この為、ミスアライメントの発生時にも、中間伝達部材19と第一弾性部材20(第二弾性部材21)との分離防止を図れる。
【0068】
尚、本発明を実施する場合には、第一凹凸部22(第二凹凸部26)を構成する凸部24(28)の周方向に関する幅寸法W
A(W
B)を、例えば
図14の(b)に示す様に、軸方向に関して中間伝達部材19の中央側(同図の左側、先端側)に向かう程小さくする事ができる。この様な構成を採用すれば、第一凹凸部22(第二凹凸部26)を構成する凸部24(28)と中間凹凸部32を構成する凸部34との周方向側面同士の接触部が狭くなる為、ミスアライメントの発生時に、これらの接触部で発生する回転抵抗を抑えられる。更に、ミスアライメントの発生時に、第一凹凸部22(第二凹凸部26)と中間凹凸部32とが片当たりする事を有効に防止できる。
【0069】
又、本発明を実施する場合には、第一伝達部材(第二伝達部材)の第一鍔部(第二鍔部)を省略する事もできる。
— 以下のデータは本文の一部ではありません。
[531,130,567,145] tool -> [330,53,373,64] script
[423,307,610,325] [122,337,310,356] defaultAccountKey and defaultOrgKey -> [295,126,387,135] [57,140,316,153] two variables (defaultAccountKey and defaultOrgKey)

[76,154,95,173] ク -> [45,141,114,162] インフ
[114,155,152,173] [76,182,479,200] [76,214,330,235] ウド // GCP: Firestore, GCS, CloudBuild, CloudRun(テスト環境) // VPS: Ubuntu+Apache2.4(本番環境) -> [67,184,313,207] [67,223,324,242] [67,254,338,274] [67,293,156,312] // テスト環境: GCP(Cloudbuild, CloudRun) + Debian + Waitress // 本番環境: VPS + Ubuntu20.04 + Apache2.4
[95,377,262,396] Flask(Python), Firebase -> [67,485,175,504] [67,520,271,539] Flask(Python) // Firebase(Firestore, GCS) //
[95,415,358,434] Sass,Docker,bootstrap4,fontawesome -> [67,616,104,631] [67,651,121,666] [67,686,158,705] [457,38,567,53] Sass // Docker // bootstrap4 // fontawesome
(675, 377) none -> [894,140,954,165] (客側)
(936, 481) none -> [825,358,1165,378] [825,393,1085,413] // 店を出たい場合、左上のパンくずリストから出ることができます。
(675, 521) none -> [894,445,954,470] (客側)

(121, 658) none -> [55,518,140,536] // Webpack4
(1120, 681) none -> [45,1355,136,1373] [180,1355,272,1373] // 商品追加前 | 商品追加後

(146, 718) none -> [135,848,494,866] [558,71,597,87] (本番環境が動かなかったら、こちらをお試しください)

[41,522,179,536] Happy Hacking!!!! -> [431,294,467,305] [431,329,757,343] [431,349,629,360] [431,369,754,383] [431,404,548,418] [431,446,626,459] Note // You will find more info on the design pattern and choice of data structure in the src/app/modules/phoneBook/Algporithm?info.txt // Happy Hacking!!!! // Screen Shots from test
又、本発明を実施する場合には、第一伝達部材は内周面に第一凹凸部を、第二伝達部材は内周面に第二凹凸部を、中間伝達部材は外周面に中間凹凸部を、それぞれ有している構成を採用する事もできる。
【0070】
本発明を詳細にまた特定の実施態様を参照して説明したが、本発明の精神と範囲を逸脱することなく様々な変更や修正を加えることができることは当業者にとって明らかである。
本出願は、2016年10月13日出願の日本特許出願2016−201983に基づくものであり、その内容はここに参照として取り込まれる。